**What you should do:** Exact copies of the lines below, from the one with "1. POST /api/auth/signup" up to and including the one with "Одно из исследований", are what this calls for; leave out pictures.
Data Start Marker
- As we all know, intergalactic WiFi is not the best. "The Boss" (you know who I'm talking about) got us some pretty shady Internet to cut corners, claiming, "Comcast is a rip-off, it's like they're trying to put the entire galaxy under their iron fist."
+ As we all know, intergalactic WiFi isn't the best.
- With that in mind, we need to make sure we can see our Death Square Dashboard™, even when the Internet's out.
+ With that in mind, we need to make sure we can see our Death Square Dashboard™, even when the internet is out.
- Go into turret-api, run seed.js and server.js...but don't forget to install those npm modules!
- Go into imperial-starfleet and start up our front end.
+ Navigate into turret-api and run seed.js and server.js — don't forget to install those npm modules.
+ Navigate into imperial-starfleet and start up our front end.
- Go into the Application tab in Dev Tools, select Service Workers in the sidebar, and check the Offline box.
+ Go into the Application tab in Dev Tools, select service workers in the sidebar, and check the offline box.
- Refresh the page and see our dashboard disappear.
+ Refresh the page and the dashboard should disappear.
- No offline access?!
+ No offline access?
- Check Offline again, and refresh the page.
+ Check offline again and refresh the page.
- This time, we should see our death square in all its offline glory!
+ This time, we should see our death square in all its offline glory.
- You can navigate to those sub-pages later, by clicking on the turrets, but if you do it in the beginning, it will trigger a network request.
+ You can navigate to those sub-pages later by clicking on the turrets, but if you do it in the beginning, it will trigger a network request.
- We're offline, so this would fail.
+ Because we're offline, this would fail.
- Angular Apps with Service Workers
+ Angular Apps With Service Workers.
Data End Marker
Data Start Marker
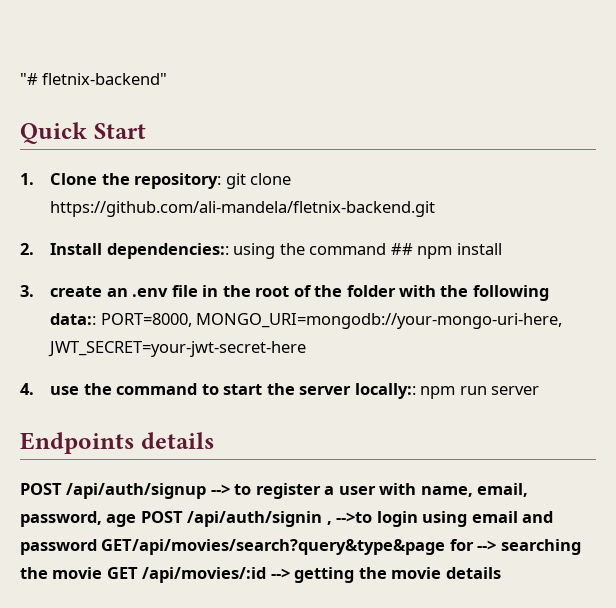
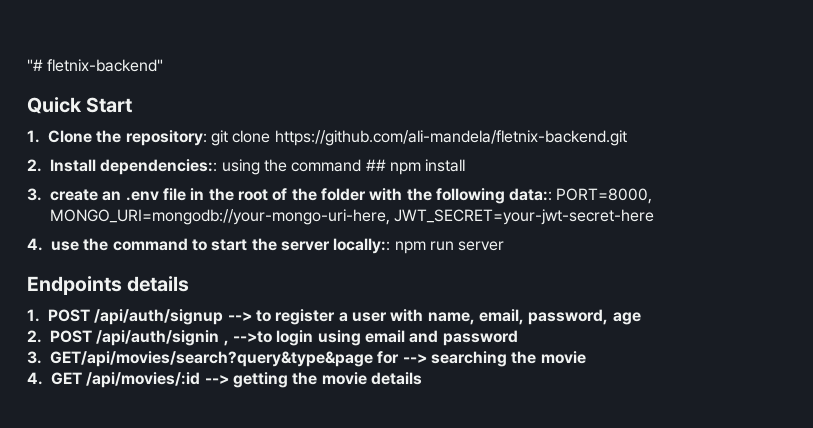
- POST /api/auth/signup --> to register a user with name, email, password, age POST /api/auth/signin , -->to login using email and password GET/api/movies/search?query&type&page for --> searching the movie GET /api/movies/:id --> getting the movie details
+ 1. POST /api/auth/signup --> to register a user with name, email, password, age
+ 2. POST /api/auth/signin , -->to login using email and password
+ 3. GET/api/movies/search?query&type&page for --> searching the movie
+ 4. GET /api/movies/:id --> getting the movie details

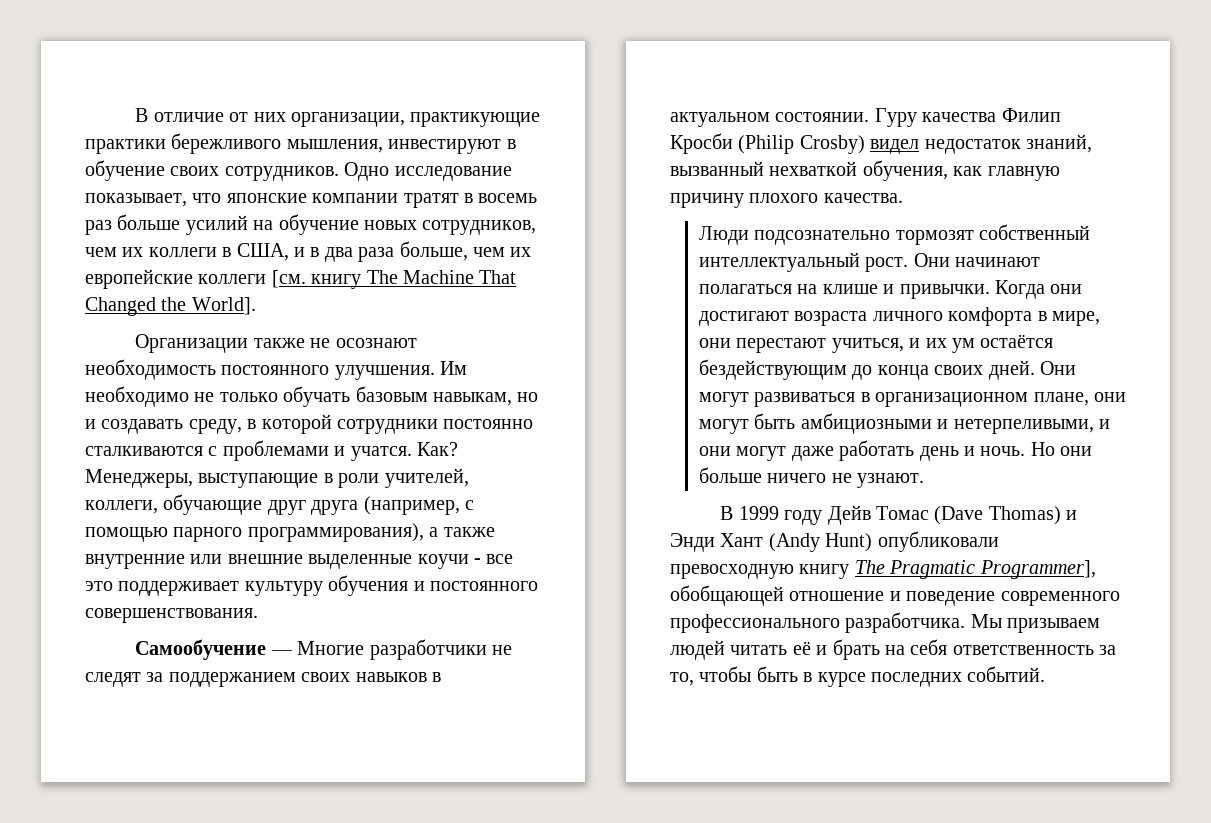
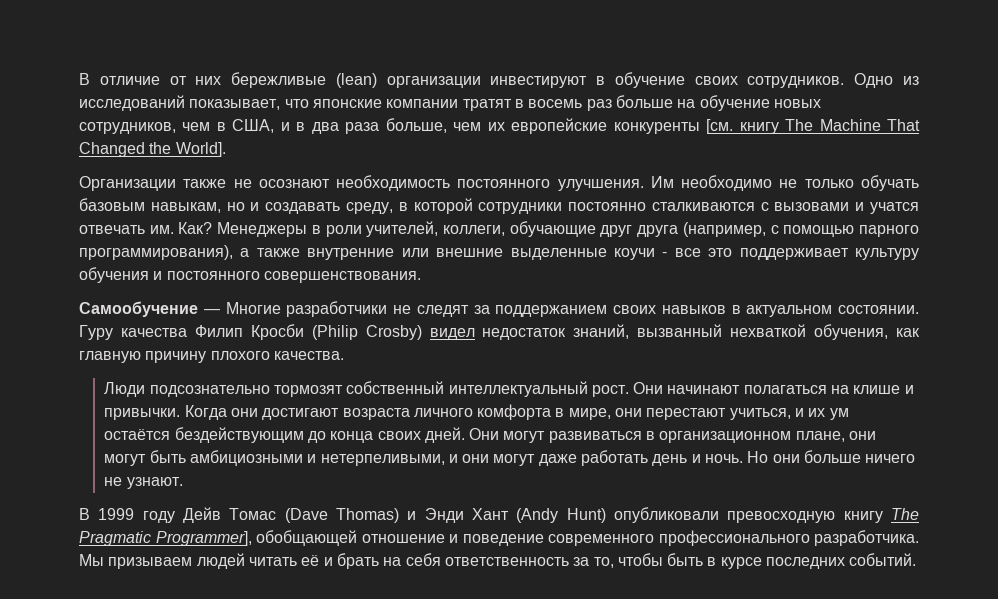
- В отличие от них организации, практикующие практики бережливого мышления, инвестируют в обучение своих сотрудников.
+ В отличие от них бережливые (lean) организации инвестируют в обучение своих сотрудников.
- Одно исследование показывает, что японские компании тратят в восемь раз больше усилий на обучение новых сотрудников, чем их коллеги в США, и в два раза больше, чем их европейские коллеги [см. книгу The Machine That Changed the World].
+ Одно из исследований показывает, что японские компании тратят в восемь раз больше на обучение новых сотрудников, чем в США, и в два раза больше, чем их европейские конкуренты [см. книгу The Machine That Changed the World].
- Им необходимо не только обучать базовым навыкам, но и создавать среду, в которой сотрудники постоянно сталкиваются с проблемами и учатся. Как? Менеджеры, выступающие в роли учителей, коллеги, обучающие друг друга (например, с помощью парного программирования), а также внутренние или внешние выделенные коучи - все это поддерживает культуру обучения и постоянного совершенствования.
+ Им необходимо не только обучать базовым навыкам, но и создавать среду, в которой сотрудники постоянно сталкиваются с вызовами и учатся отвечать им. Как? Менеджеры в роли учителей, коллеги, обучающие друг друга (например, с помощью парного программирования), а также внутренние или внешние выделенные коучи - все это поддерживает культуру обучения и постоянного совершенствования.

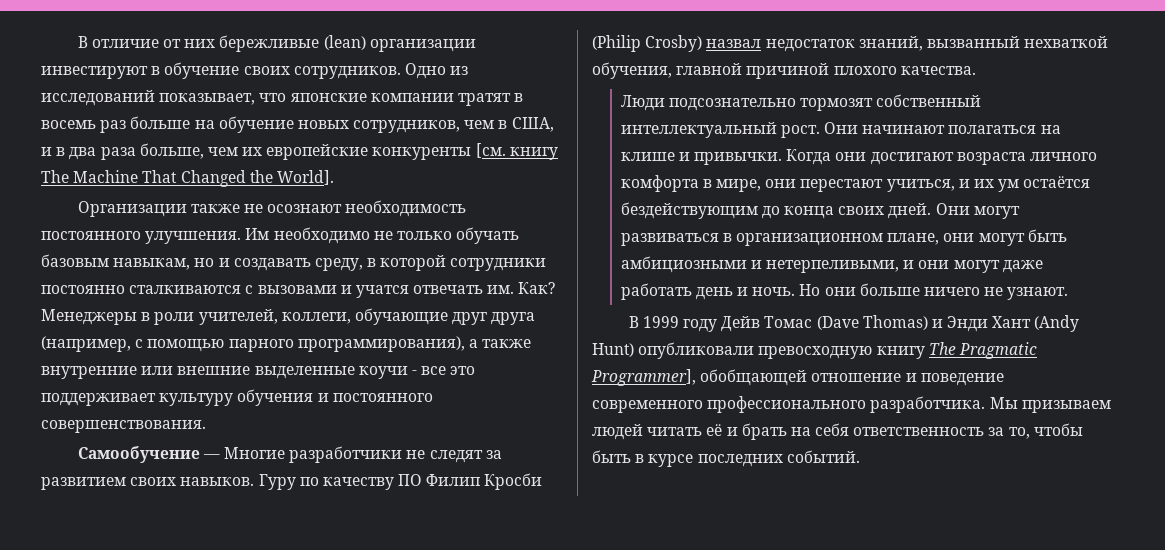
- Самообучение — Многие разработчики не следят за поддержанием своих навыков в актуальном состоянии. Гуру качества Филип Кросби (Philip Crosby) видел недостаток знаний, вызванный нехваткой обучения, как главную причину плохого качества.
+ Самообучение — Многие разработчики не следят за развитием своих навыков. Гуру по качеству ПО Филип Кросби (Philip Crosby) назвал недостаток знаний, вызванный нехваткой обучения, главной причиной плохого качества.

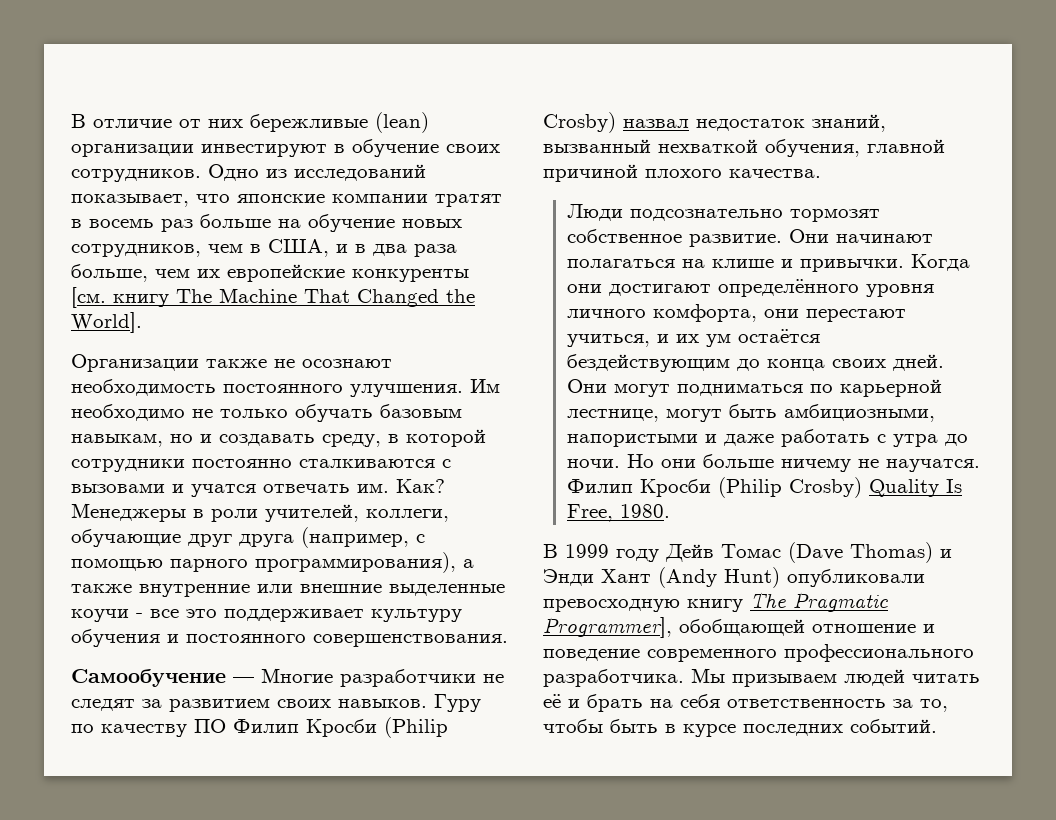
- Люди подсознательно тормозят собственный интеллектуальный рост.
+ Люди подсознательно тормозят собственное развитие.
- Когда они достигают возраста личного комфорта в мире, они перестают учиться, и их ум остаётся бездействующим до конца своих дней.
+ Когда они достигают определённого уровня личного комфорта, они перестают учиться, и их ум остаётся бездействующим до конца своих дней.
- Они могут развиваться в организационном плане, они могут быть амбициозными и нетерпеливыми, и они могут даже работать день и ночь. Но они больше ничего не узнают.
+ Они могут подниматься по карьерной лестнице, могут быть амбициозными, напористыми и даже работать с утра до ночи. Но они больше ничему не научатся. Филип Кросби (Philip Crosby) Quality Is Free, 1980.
Data End Marker
**Reply to the task:**
+ 1. POST /api/auth/signup --> to register a user with name, email, password, age
+ 2. POST /api/auth/signin , -->to login using email and password
+ 3. GET/api/movies/search?query&type&page for --> searching the movie
+ 4. GET /api/movies/:id --> getting the movie details

- В отличие от них организации, практикующие практики бережливого мышления, инвестируют в обучение своих сотрудников.
+ В отличие от них бережливые (lean) организации инвестируют в обучение своих сотрудников.
- Одно исследование показывает, что японские компании тратят в восемь раз больше усилий на обучение новых сотрудников, чем их коллеги в США, и в два раза больше, чем их европейские коллеги [см. книгу The Machine That Changed the World].
+ Одно из исследований показывает, что японские компании тратят в восемь раз больше на обучение новых сотрудников, чем в США, и в два раза больше, чем их европейские конкуренты [см. книгу The Machine That Changed the World].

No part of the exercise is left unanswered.